Dr. Moran came out of the operating room at around 3:45 PM. He told me that they took the entire large mass of tumor (it was Rhabdomyosarcoma) out as well as some surrounding tissues. Eli was okay and taken to ICU at 4 PM. One hour later, I was in ICU and Eli was in so much pain. The nurse gave Eli a lot of Morphine and I couldn’t stop crying inside or outside for that matter. Seeing Eli this way, going through hell and horrid pain, I wondered if it would be all right for me to allow Eli go to Heaven like he wanted to.
And yet, I was selfish!
Eli had a drainage tube in his lung and he was on a heart/respiration monitor as well. He wore a pediatric oxygen mist mask and the nurse told me I could only stay thirty minutes with him. Right before the time was up; I went outside for Henry, who had been in the waiting room, so he could see Eli. He stayed for a couple of minutes, left, and went to the Ronald McDonald House. Henry was never in pre-op holding and never heard the thoughts and wants Eli voiced during that time; only his nurse and I heard them. Henry and I never spoke while Eli was in surgery.
While Eli was in the operating room today, so was little April, a young girl who had to have her leg amputated as her treatment for Osteosarcoma had not worked. This was the same thing that happened to young Roni.

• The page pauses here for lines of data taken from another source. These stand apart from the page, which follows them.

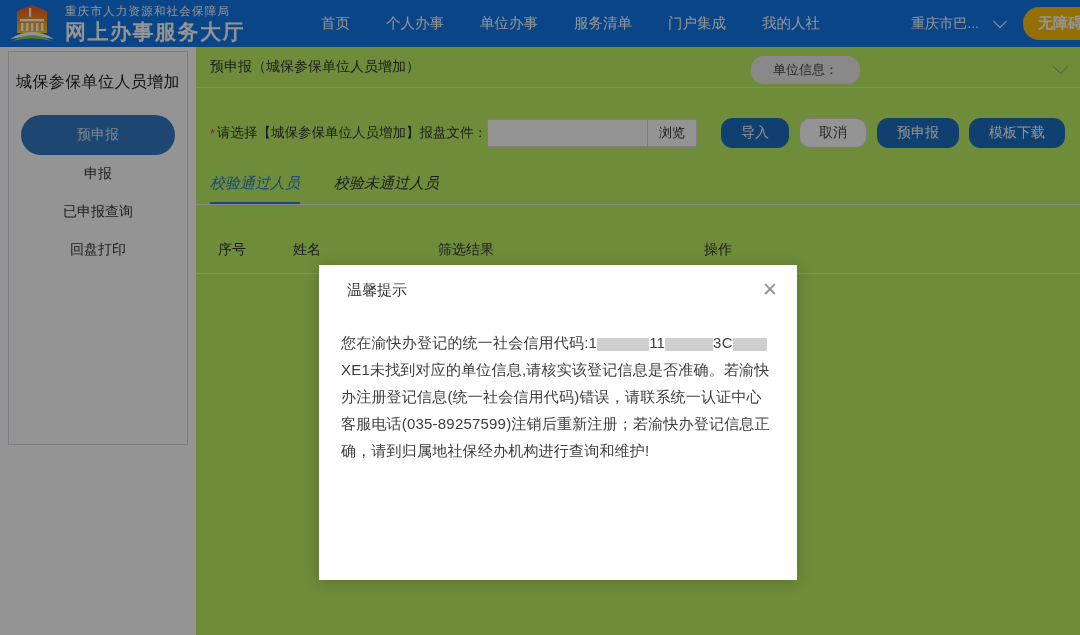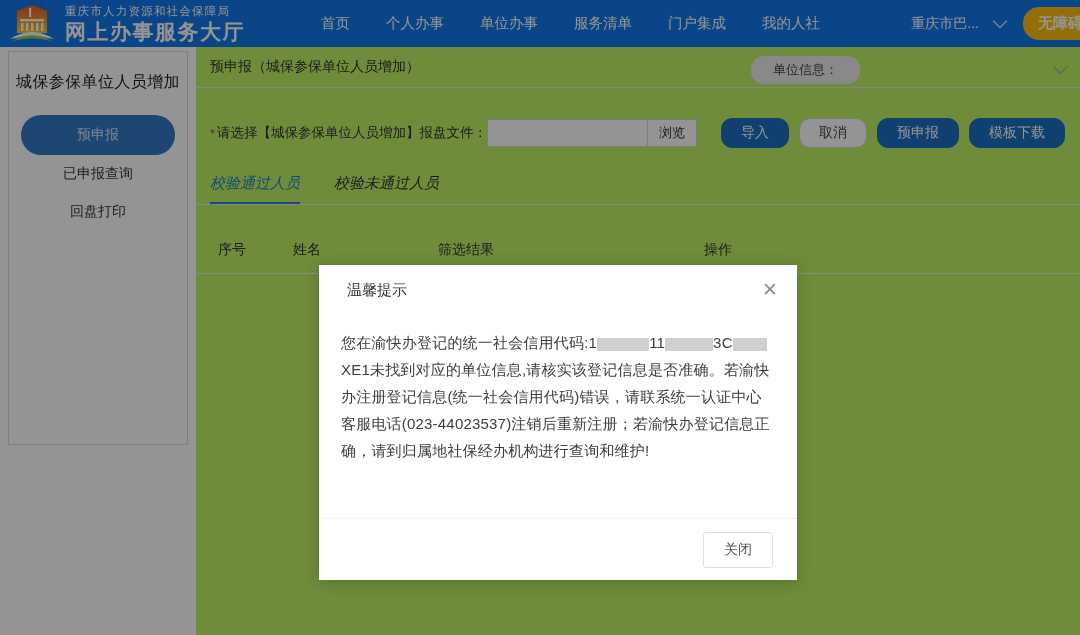--- a/index.html
+++ b/index.html
@@ -173,6 +173,7 @@
       <div class="side-title">城保参保单位人员增加</div>
       <div class="side-list">
         <div class="side-item active">预申报</div>
+        <div class="side-item">申报</div>
         <div class="side-item">已申报查询</div>
         <div class="side-item">回盘打印</div>
       </div>

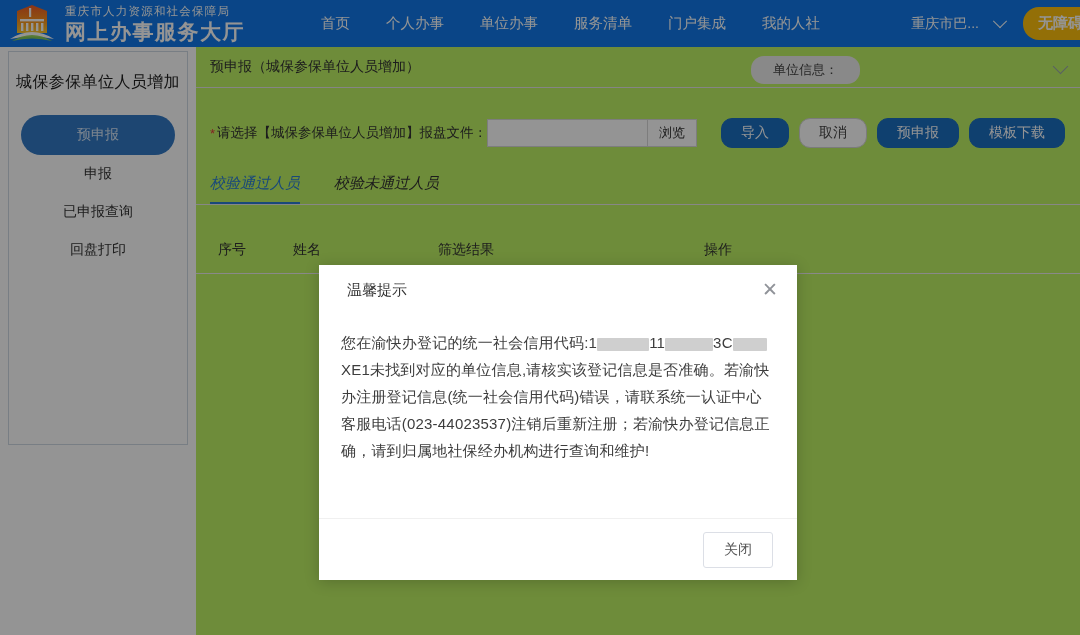--- a/index.html
+++ b/index.html
@@ -220,7 +220,7 @@
     </div>
     <div class="modal-body">
       <div class="modal-text">
-        <span>您在渝快办登记的统一社会信用代码:1</span><span class="redact r1"></span><span>11</span><span class="redact r2"></span><span>3C</span><span class="redact r3"></span><span>XE1未找到对应的单位信息,请核实该登记信息是否准确。若渝快办注册登记信息(统一社会信用代码)错误，请联系统一认证中心客服电话(023-44023537)注销后重新注册；若渝快办登记信息正确，请到归属地社保经办机构进行查询和维护!</span>
+        <span>您在渝快办登记的统一社会信用代码:1</span><span class="redact r1"></span><span>11</span><span class="redact r2"></span><span>3C</span><span class="redact r3"></span><span>XE1未找到对应的单位信息,请核实该登记信息是否准确。若渝快办注册登记信息(统一社会信用代码)错误，请联系统一认证中心客服电话(035-89257599)注销后重新注册；若渝快办登记信息正确，请到归属地社保经办机构进行查询和维护!</span>
       </div>
     </div>
     <div class="modal-foot">

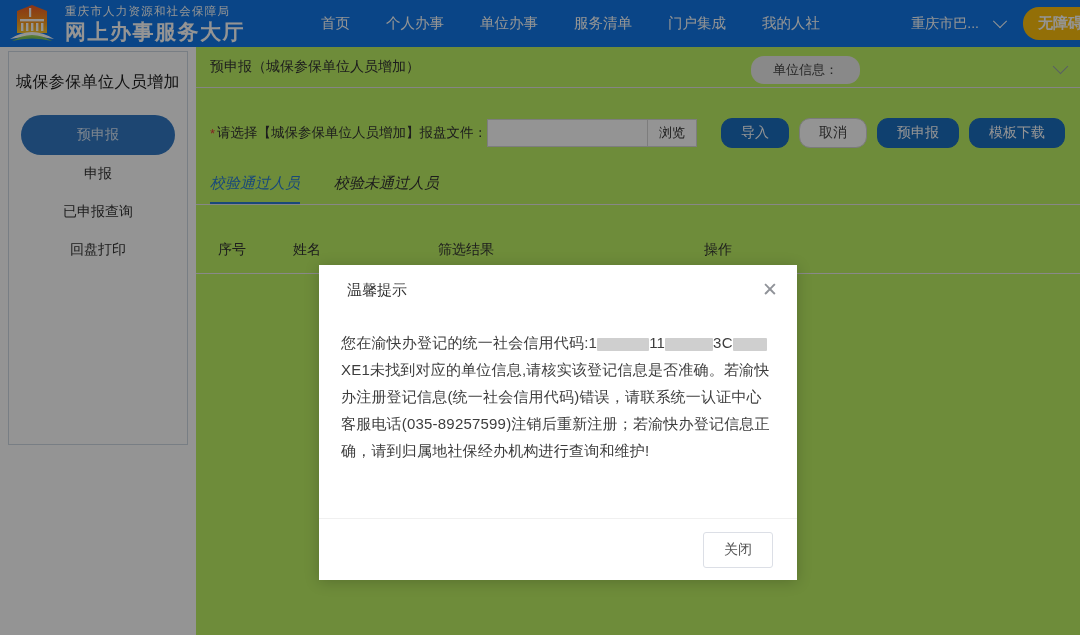--- a/index.html
+++ b/index.html
@@ -223,9 +223,6 @@
         <span>您在渝快办登记的统一社会信用代码:1</span><span class="redact r1"></span><span>11</span><span class="redact r2"></span><span>3C</span><span class="redact r3"></span><span>XE1未找到对应的单位信息,请核实该登记信息是否准确。若渝快办注册登记信息(统一社会信用代码)错误，请联系统一认证中心客服电话(035-89257599)注销后重新注册；若渝快办登记信息正确，请到归属地社保经办机构进行查询和维护!</span>
       </div>
     </div>
-    <div class="modal-foot">
-      <div class="close-btn">关闭</div>
-    </div>
   </div>
 
 </div>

Little Chrissy’s mom was told today that Chrissy had only limited days left.
Little Diane (diagnosed two days apart from Chrissy two years ago) coded on 5D today. She was in PICU and was not expected to make it through the night.

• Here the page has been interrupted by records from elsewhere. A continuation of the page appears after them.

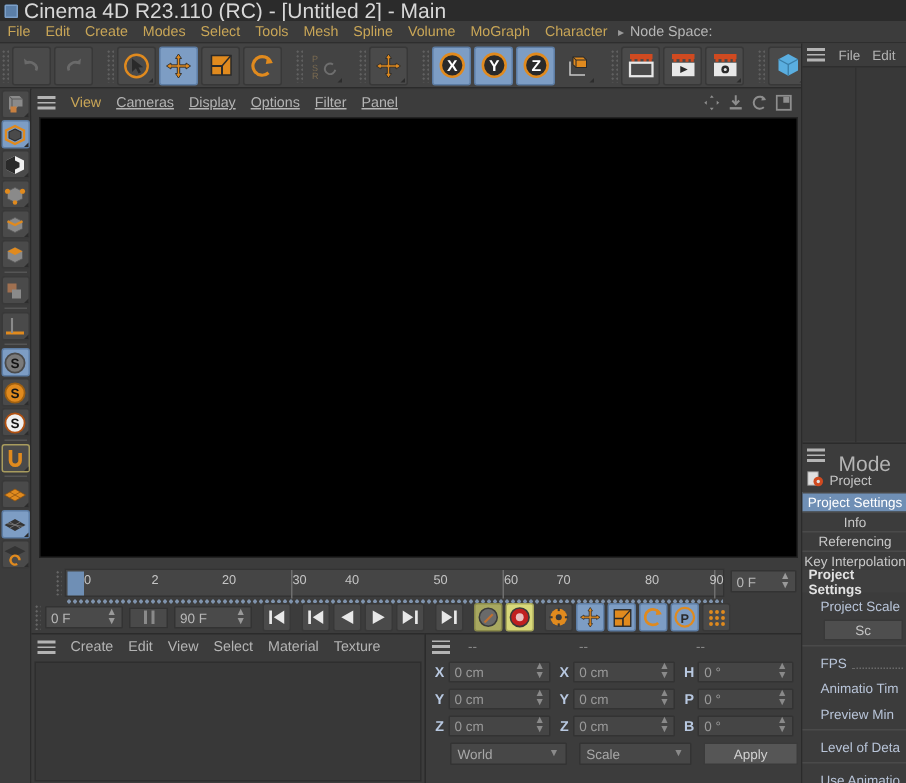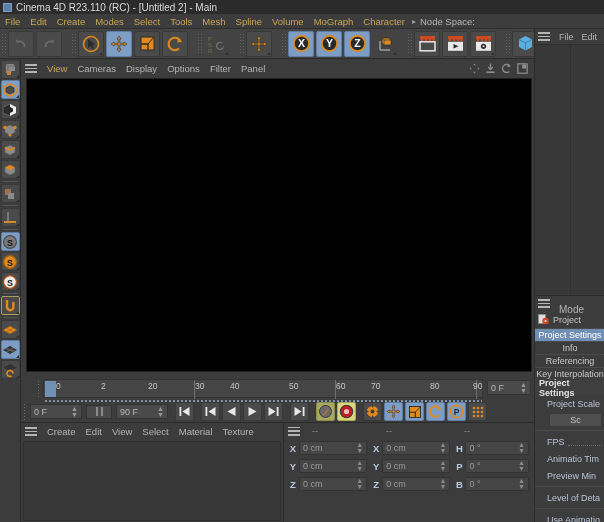--- a/index.html
+++ b/index.html
@@ -24,7 +24,7 @@
     margin-right: 4px; flex: none;
     box-shadow: inset 0 0 0 1px #7da0c8;
   }
-  .titlebar .title-text { font-size: 10px; color: #d8d8d8; white-space: nowrap; text-align: right; }
+  .titlebar .title-text { font-size: 14px; color: #d8d8d8; white-space: nowrap; text-align: right; }
 
   
   .menubar {

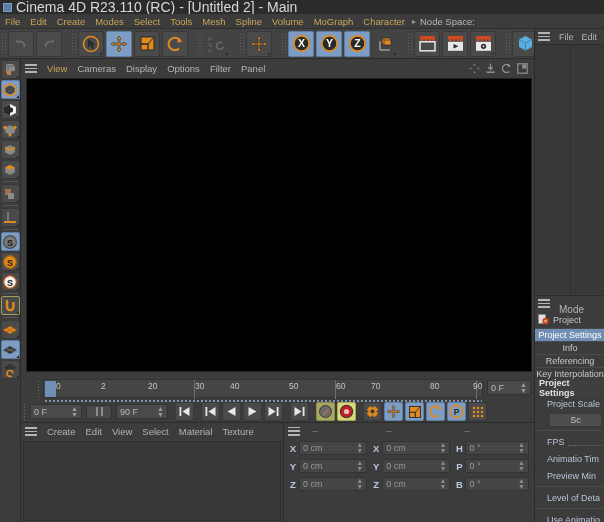--- a/index.html
+++ b/index.html
@@ -100,7 +100,7 @@
   .hamburger { width: 12px; height: 9px; flex: none; margin-right: 5px; display:flex; flex-direction:column; justify-content:space-between; }
   .hamburger i { display:block; height: 1.6px; background: #b4b4b4; width: 100%; }
   .vp-header .vm { font-size: 9.5px; color: #c9a657; padding: 0 5px; white-space: nowrap; }
-  .vp-header .vm.dim { color: #b4b4b4; }
+  .vp-header .vm.dim { color: #b4b4b4; text-decoration: underline; }
   .vp-icons { position: absolute; right: 6px; top: 3px; display: flex; gap: 5px; align-items: center; }
   .vp-icons .vpi { width: 11px; height: 11px; color: #8e8e8e; }
   .vp-canvas {

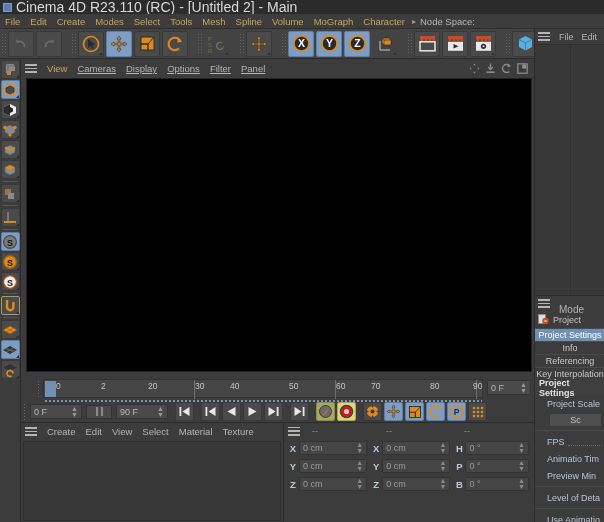--- a/index.html
+++ b/index.html
@@ -198,7 +198,7 @@
 
   .rd-attr { position: absolute; left: 0; top: 266px; width: 70px; height: 227px; background: #3c3c3c; border-top: 1px solid #2b2b2b; }
   .rd-mode { height: 15px; display: flex; align-items: center; padding-left: 3px; }
-  .rd-mode .lbl { font-size: 10px; color: #b4b4b4; padding-left: 4px; margin-top: 11px; }
+  .rd-mode .lbl { font-size: 14px; color: #b4b4b4; padding-left: 4px; margin-top: 11px; }
   .rd-proj { height: 17px; display: flex; align-items: center; padding-left: 3px; background: #3c3c3c; }
   .rd-proj .ico { width: 11px; height: 11px; flex: none; margin-right: 4px; position: relative; }
   .rd-proj .lbl { font-size: 9px; color: #c4c4c4; }

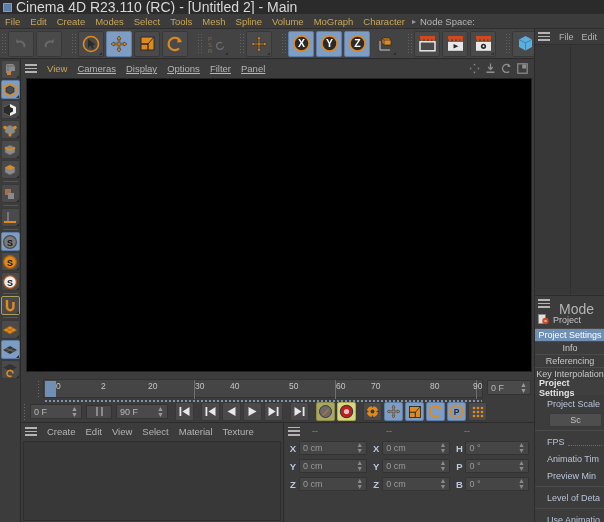--- a/index.html
+++ b/index.html
@@ -814,6 +814,17 @@
           </span>
       </div>
     </div>
+    <div class="co-foot">
+      <div class="co-sel s1" style="margin-left:13px">
+        <span>World</span>
+        <span style="font-size:7px;color:#8a8a8a">▼</span>
+      </div>
+      <div class="co-sel s2" style="margin-left:4px">
+        <span>Scale</span>
+        <span style="font-size:7px;color:#8a8a8a">▼</span>
+      </div>
+      <div class="co-apply" style="margin-left:4px">Apply</div>
+    </div>
   </div>
 
   <div class="rdock">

Why did so many children have to die?
Why so many in such pain? I asked the Lord why. But either He did not speak to me, or my ears were so deaf that I didn’t hear any response from Him.
I was able to go back in Cardio-Thoracic ICU again before 9 PM. I was able to get Eli to swallow some of his medications, but not all; and not all medications were sent to ICU from the pediatric floor.
I stayed with Eli for more than an hour and a half until his nurse said I had to leave for a while. That was the only time I went back to the waiting room. Half an hour later, I was back in the ICU with Eli. He had required a straight catheter and only 180 ml of urine was obtained.
Eli’s extremities were so edematous. His nurse and I helped my son stand up in bed so he could pee – five hours after coming out of surgery!
Sometime after midnight, I finally left ICU and just stayed on the floor in the ICU waiting room the rest of the night. The ICU staff and Eli’s nurse knew where to find me.
Henry stayed at the Ronald McDonald House all night sleeping in a nice bed with blankets, clean sheets, and pillows.